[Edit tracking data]
──────────
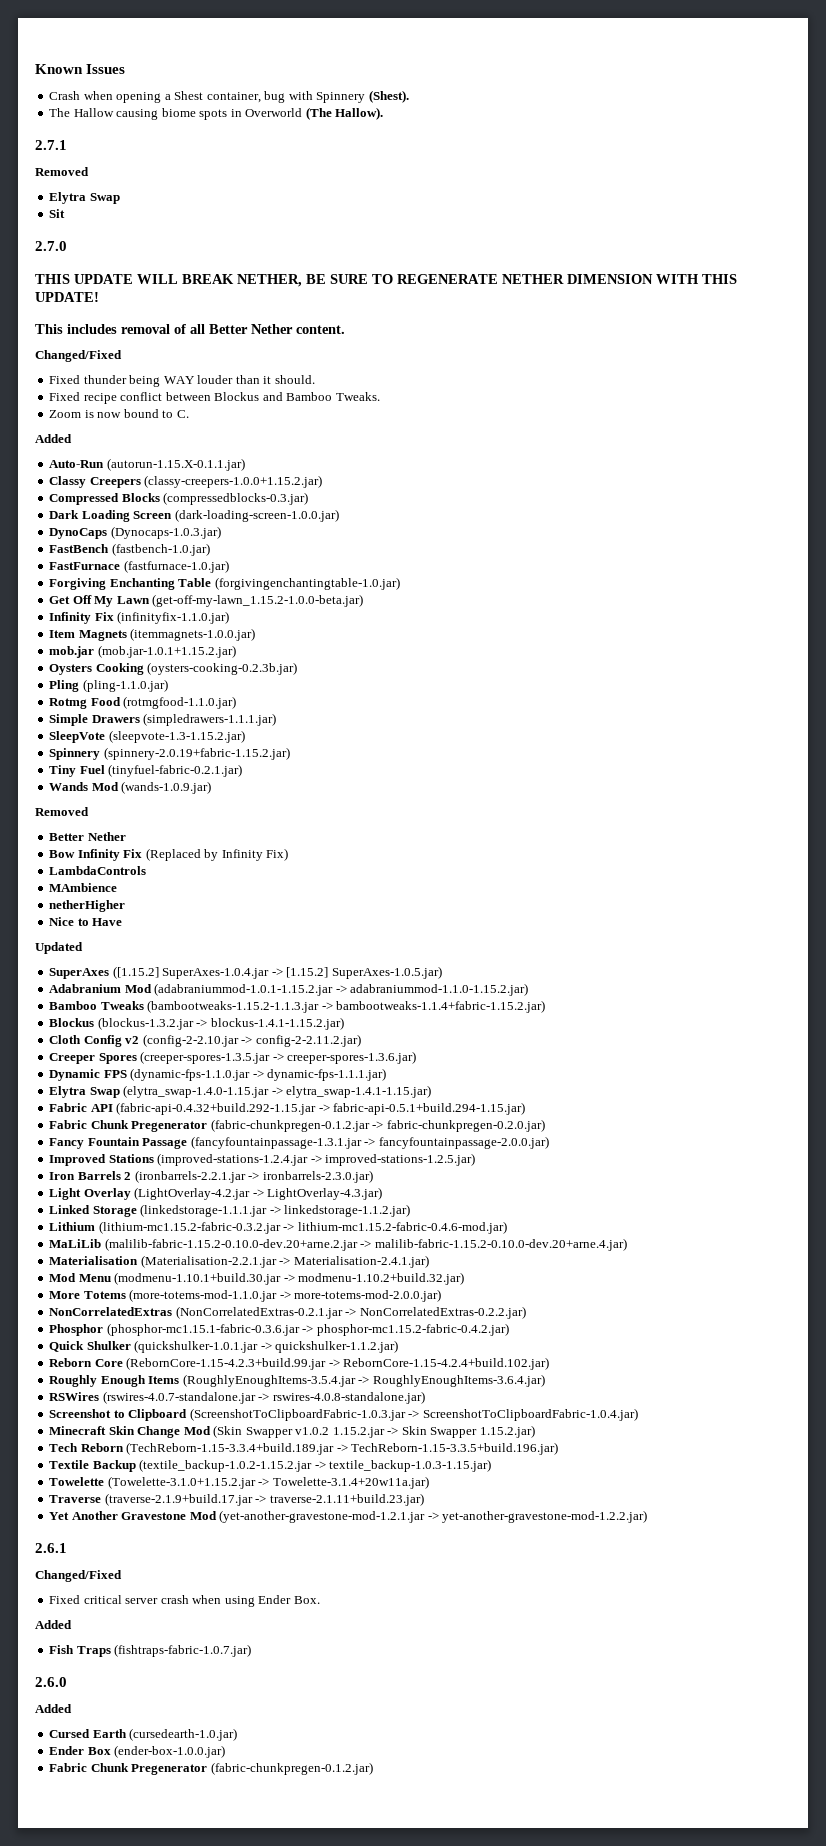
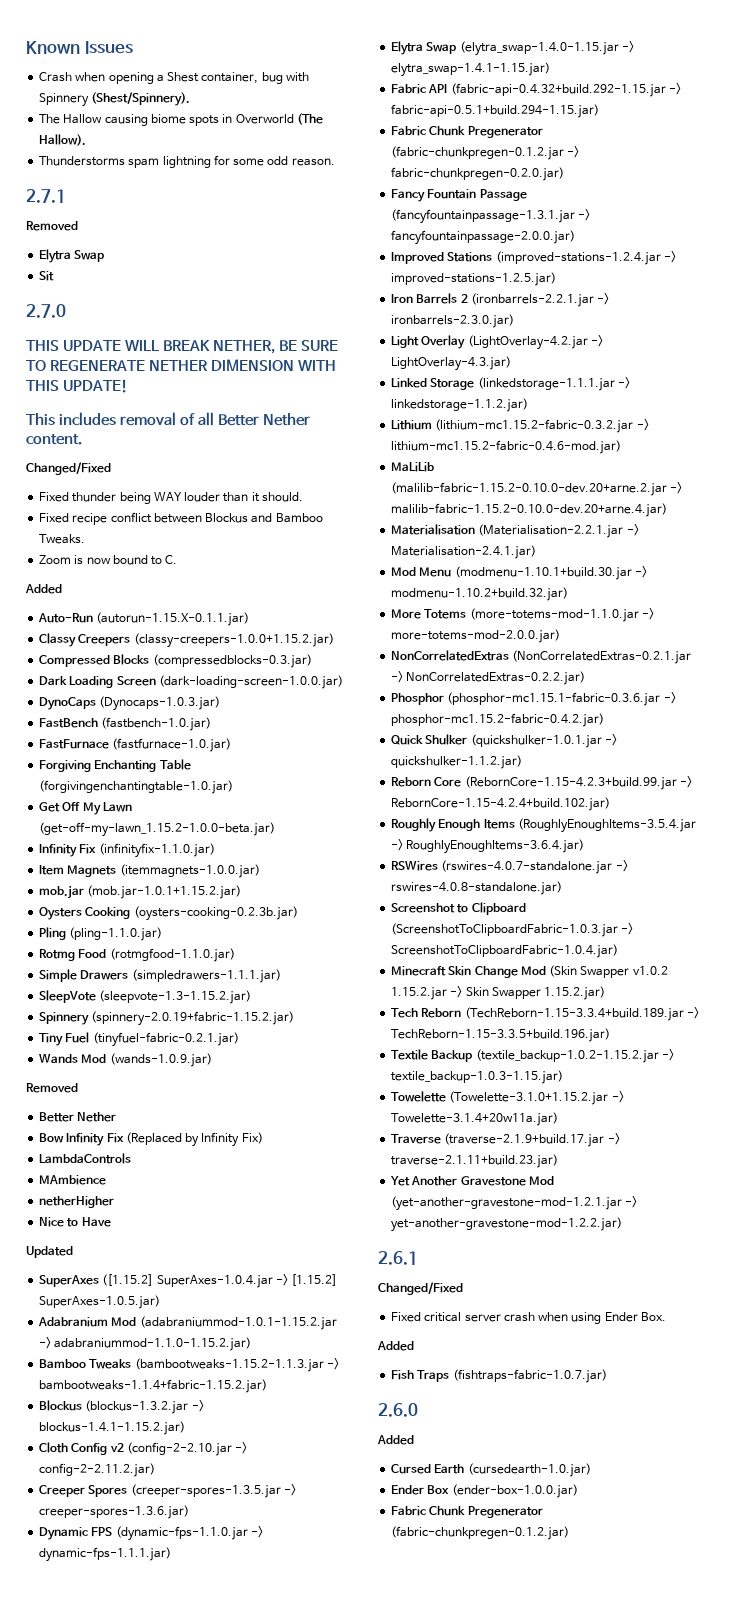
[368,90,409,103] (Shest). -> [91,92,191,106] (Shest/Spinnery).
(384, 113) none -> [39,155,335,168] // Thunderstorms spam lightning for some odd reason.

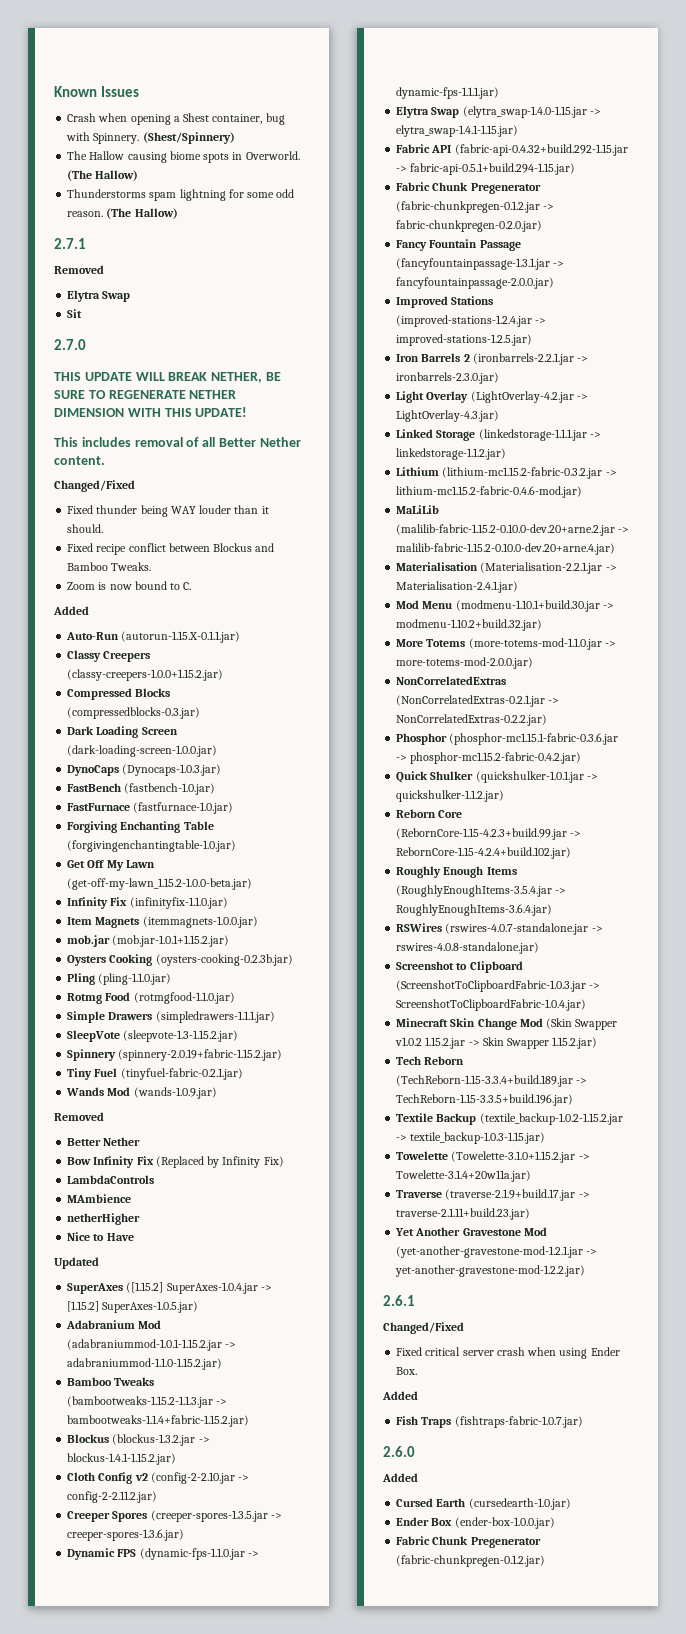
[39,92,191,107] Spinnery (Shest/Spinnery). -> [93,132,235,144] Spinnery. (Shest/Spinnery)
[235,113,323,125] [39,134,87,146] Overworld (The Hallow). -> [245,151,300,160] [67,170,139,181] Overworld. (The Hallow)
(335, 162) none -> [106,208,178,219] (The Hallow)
──────────
Repeat the records above exactly, leaving out the pictures.

[368,90,409,103] (Shest). -> [91,92,191,106] (Shest/Spinnery).
(384, 113) none -> [39,155,335,168] // Thunderstorms spam lightning for some odd reason.

[39,92,191,107] Spinnery (Shest/Spinnery). -> [93,132,235,144] Spinnery. (Shest/Spinnery)
[235,113,323,125] [39,134,87,146] Overworld (The Hallow). -> [245,151,300,160] [67,170,139,181] Overworld. (The Hallow)
(335, 162) none -> [106,208,178,219] (The Hallow)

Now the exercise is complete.